**WHAT IS BEING ASKED**:
Repeat each entry word for word; the images are not part of the copy.

Top of DATA TO PROCESS

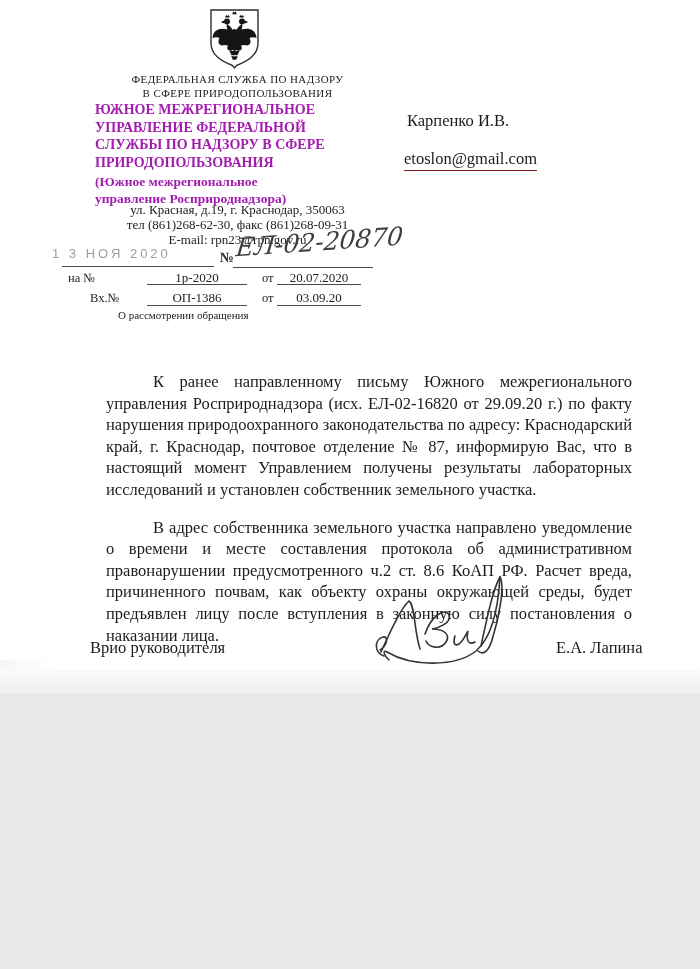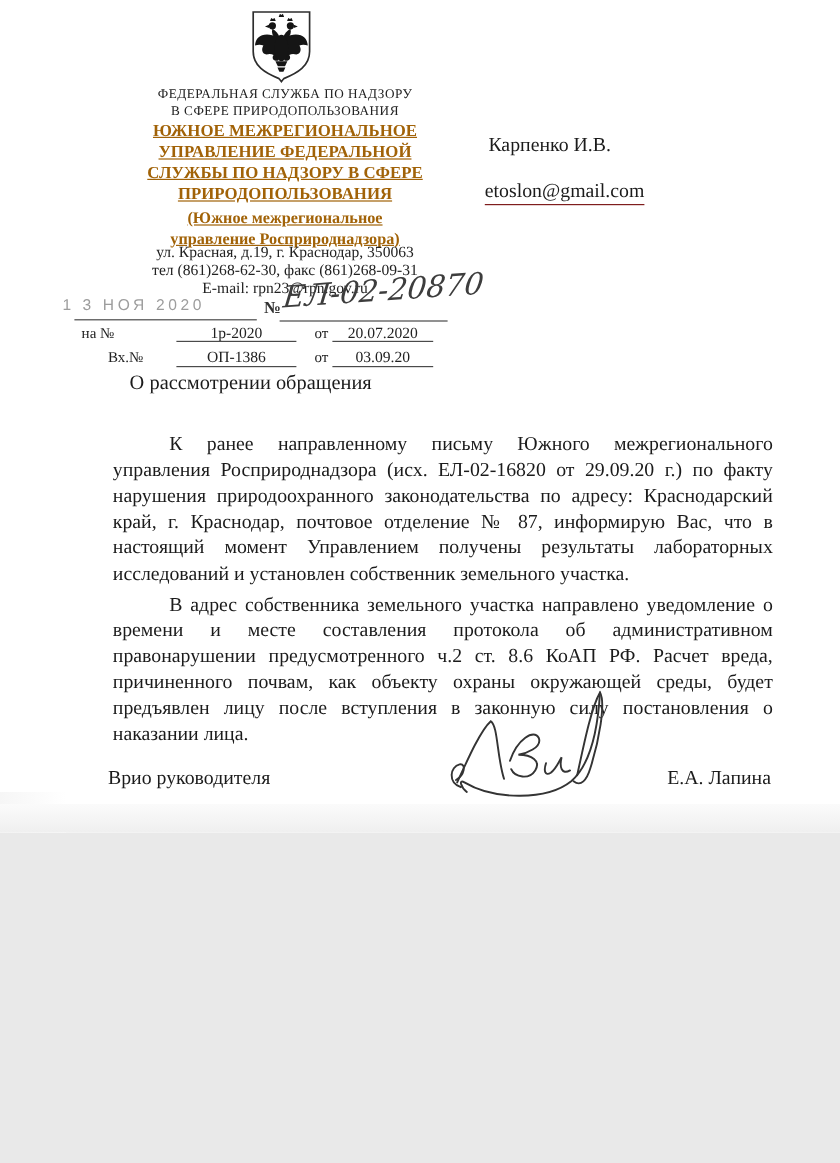--- a/index.html
+++ b/index.html
@@ -17,8 +17,8 @@
   .emblem{left:206px;top:7px;width:57px;height:63px;}
   .agency{left:60px;top:72px;width:355px;text-align:center;
           font-size:11px;line-height:14px;letter-spacing:.4px;color:#222;}
-  .org{left:95px;top:101px;width:285px;text-align:center;
-       font-weight:bold;font-size:14px;line-height:17.5px;color:#a16207;text-decoration:underline;}
+  .org{left:95px;top:101px;width:285px;text-align:left;
+       font-weight:bold;font-size:14px;line-height:17.5px;color:#a21caf;}
   .org-short{margin-top:2px;font-size:13.5px;line-height:17px;}
   .addr{left:95px;top:202px;width:285px;text-align:center;
         font-size:13px;line-height:15px;color:#222;}

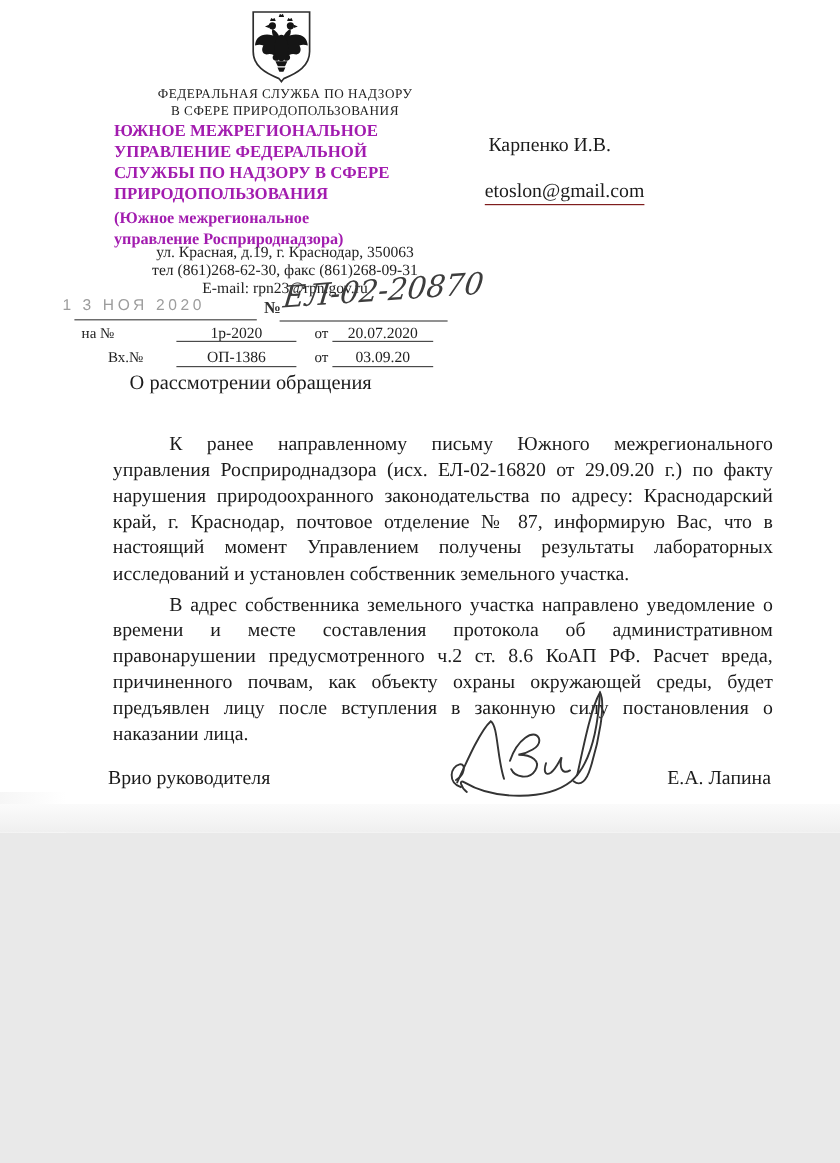--- a/index.html
+++ b/index.html
@@ -51,7 +51,7 @@
   .l-ot2{left:262px;top:291px;}
   .v-date2{left:277px;top:290px;width:84px;}
   .u-date2{left:277px;top:305px;width:84px;}
-  .subject{left:108px;top:309px;font-size:17px;text-align:center;}
+  .subject{left:118px;top:309px;font-size:11px;text-align:center;}
   
   .body-text{left:90px;top:355px;width:558px;
        font-size:16.5px;line-height:21.6px;text-align:justify;}

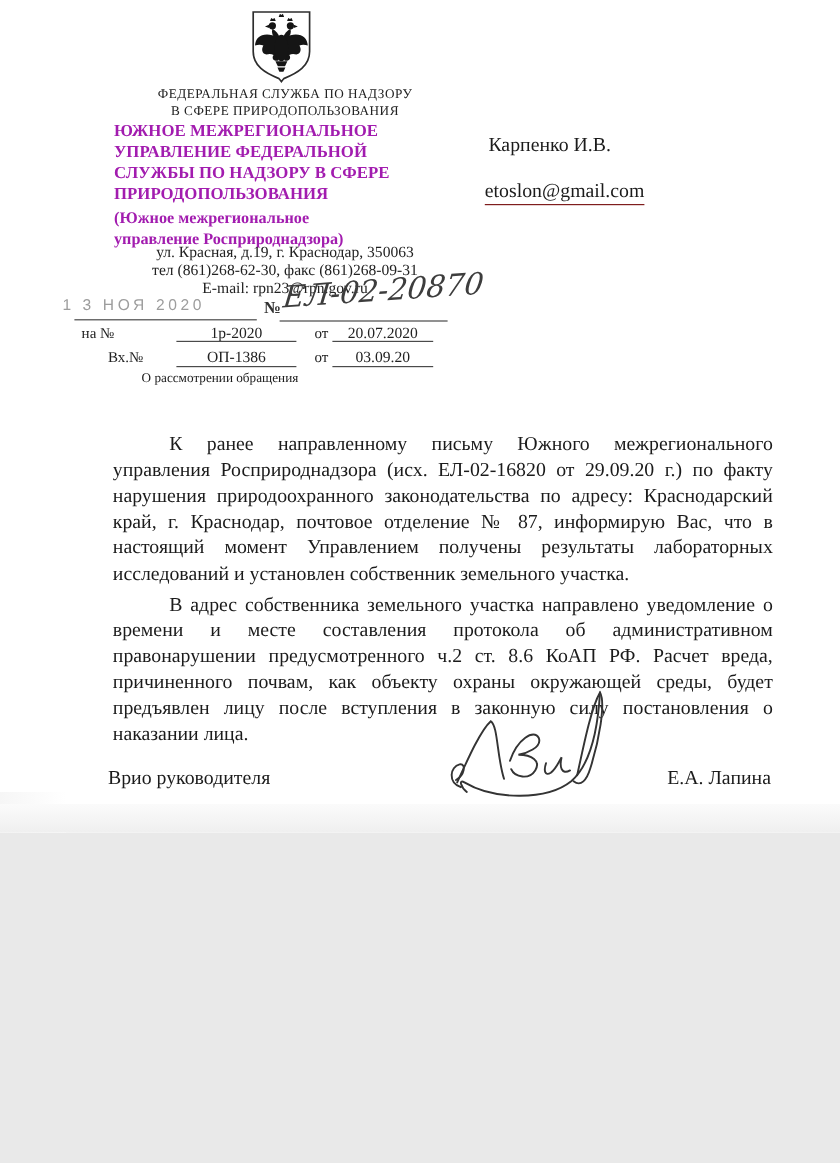--- a/index.html
+++ b/index.html
@@ -55,7 +55,7 @@
   
   .body-text{left:90px;top:355px;width:558px;
        font-size:16.5px;line-height:21.6px;text-align:justify;}
-  .body-text p{margin:4px;text-indent:47px;}
+  .body-text p{margin:16px;text-indent:47px;}
   
   .sig-position{left:90px;top:638px;font-size:16.5px;}
   .sig-scribble{left:368px;top:572px;width:165px;height:102px;}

Bottom of DATA TO PROCESS

**SOLUTION**:
--- a/index.html
+++ b/index.html
@@ -17,8 +17,8 @@
   .emblem{left:206px;top:7px;width:57px;height:63px;}
   .agency{left:60px;top:72px;width:355px;text-align:center;
           font-size:11px;line-height:14px;letter-spacing:.4px;color:#222;}
-  .org{left:95px;top:101px;width:285px;text-align:center;
-       font-weight:bold;font-size:14px;line-height:17.5px;color:#a16207;text-decoration:underline;}
+  .org{left:95px;top:101px;width:285px;text-align:left;
+       font-weight:bold;font-size:14px;line-height:17.5px;color:#a21caf;}
   .org-short{margin-top:2px;font-size:13.5px;line-height:17px;}
   .addr{left:95px;top:202px;width:285px;text-align:center;
         font-size:13px;line-height:15px;color:#222;}

--- a/index.html
+++ b/index.html
@@ -51,7 +51,7 @@
   .l-ot2{left:262px;top:291px;}
   .v-date2{left:277px;top:290px;width:84px;}
   .u-date2{left:277px;top:305px;width:84px;}
-  .subject{left:108px;top:309px;font-size:17px;text-align:center;}
+  .subject{left:118px;top:309px;font-size:11px;text-align:center;}
   
   .body-text{left:90px;top:355px;width:558px;
        font-size:16.5px;line-height:21.6px;text-align:justify;}

--- a/index.html
+++ b/index.html
@@ -55,7 +55,7 @@
   
   .body-text{left:90px;top:355px;width:558px;
        font-size:16.5px;line-height:21.6px;text-align:justify;}
-  .body-text p{margin:4px;text-indent:47px;}
+  .body-text p{margin:16px;text-indent:47px;}
   
   .sig-position{left:90px;top:638px;font-size:16.5px;}
   .sig-scribble{left:368px;top:572px;width:165px;height:102px;}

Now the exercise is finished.